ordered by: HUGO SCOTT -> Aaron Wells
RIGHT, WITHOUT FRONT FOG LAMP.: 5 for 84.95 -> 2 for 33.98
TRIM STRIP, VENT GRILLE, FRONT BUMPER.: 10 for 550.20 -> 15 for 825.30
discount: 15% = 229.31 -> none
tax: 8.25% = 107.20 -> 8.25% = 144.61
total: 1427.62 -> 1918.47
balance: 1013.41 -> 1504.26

==

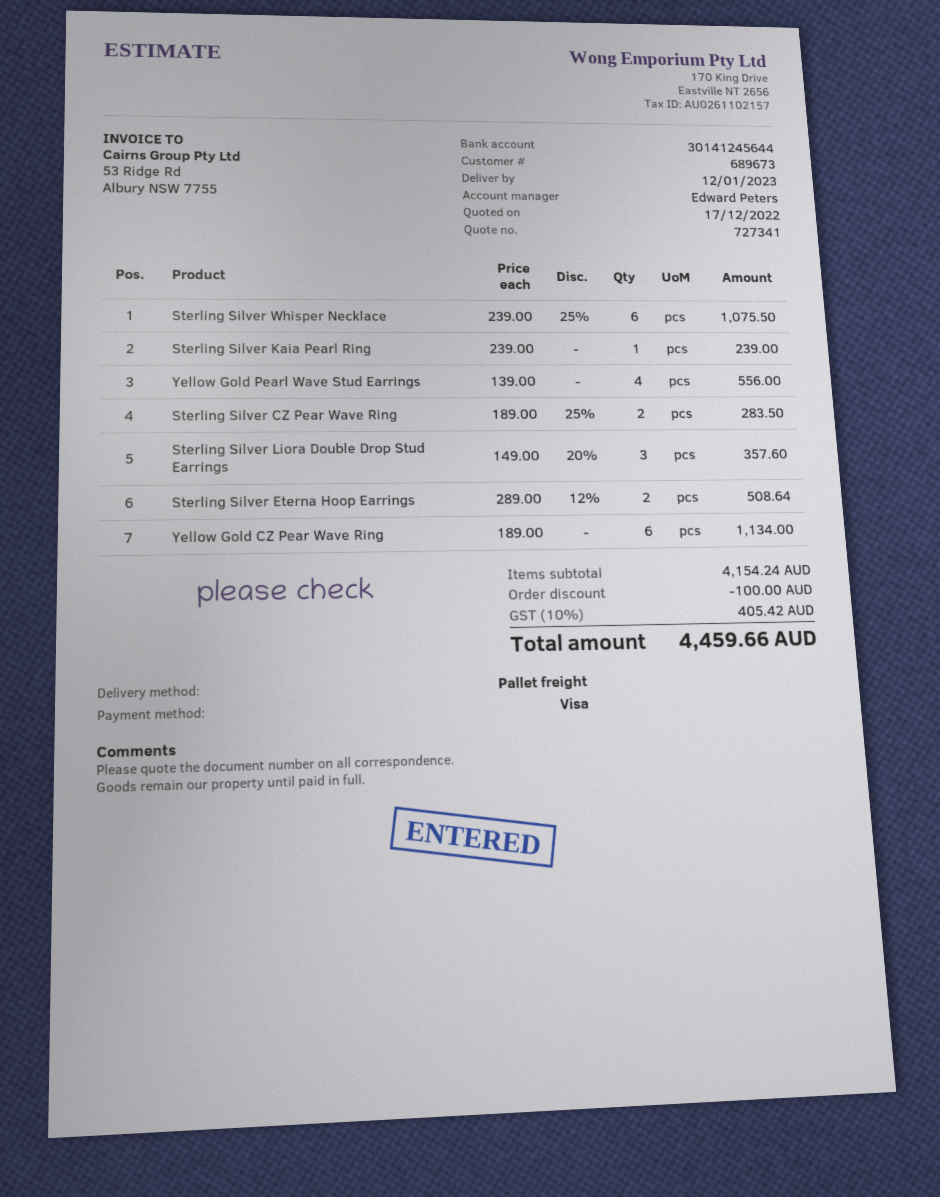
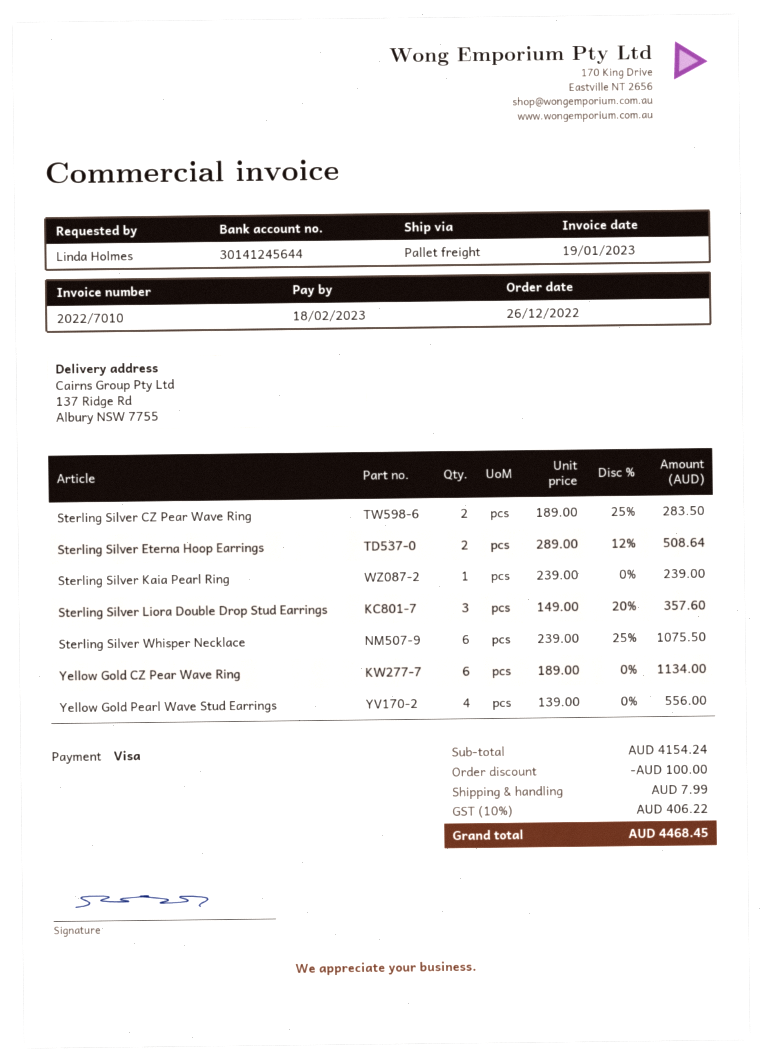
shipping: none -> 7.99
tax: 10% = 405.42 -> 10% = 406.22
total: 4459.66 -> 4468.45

--

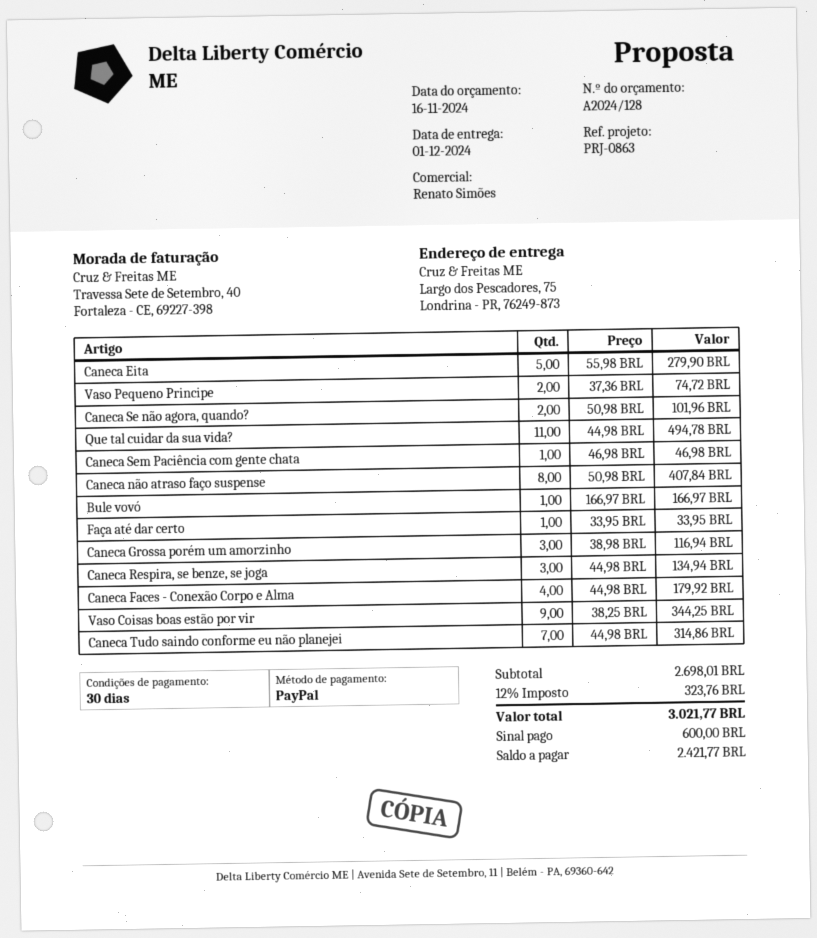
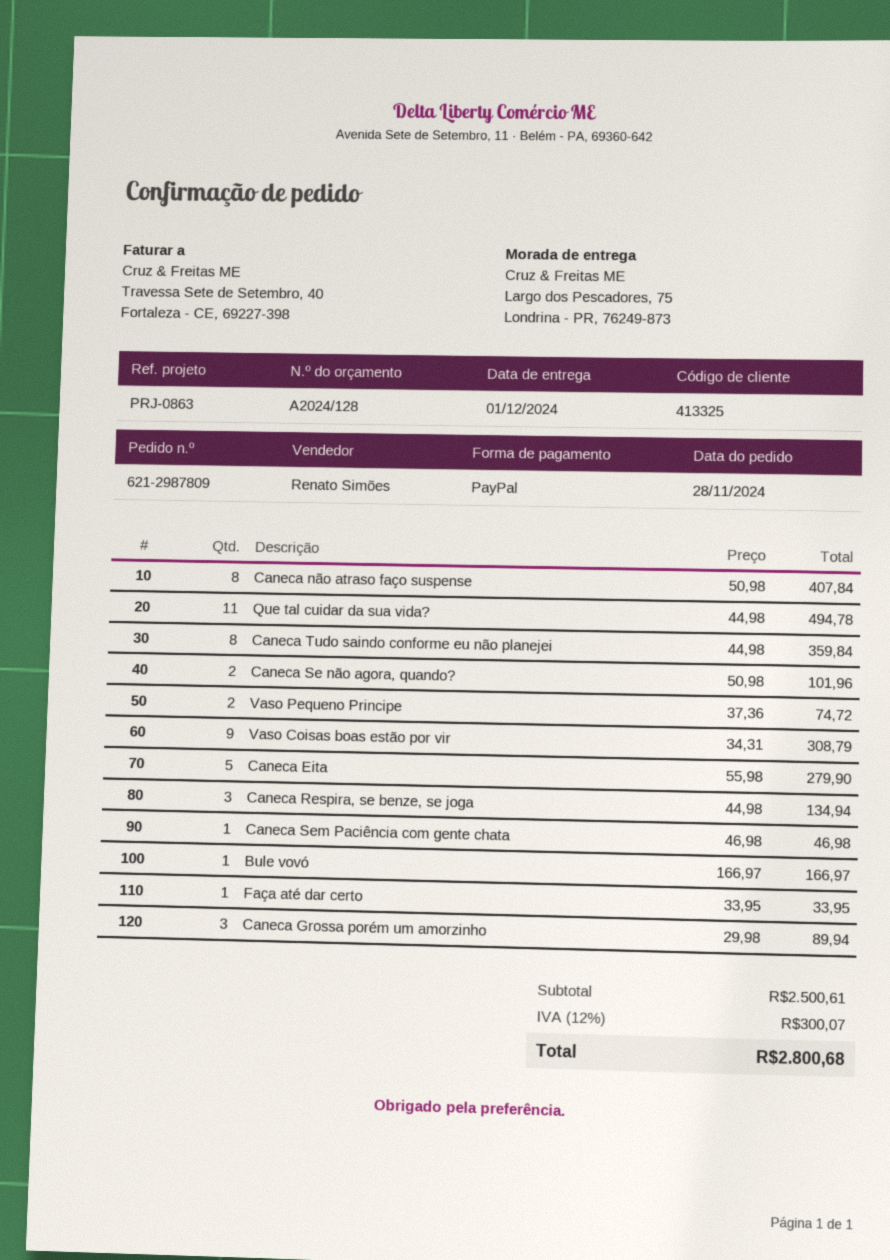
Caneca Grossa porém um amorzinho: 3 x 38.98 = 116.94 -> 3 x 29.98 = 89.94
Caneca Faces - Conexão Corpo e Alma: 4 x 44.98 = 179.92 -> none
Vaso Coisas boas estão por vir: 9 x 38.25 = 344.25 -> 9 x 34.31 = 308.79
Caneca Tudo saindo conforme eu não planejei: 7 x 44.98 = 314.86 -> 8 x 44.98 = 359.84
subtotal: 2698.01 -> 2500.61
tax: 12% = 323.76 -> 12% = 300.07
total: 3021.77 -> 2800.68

## WHAT YOU WILL DO
In the data above, which lines lie between the line with "ordered by: HUGO SCOTT -> Aaron Wells" and the line with "balance: 1013.41 -> 1504.26", inclusive? Print those lines exactly and nothing else.

## YOUR RESPONSE
ordered by: HUGO SCOTT -> Aaron Wells
RIGHT, WITHOUT FRONT FOG LAMP.: 5 for 84.95 -> 2 for 33.98
TRIM STRIP, VENT GRILLE, FRONT BUMPER.: 10 for 550.20 -> 15 for 825.30
discount: 15% = 229.31 -> none
tax: 8.25% = 107.20 -> 8.25% = 144.61
total: 1427.62 -> 1918.47
balance: 1013.41 -> 1504.26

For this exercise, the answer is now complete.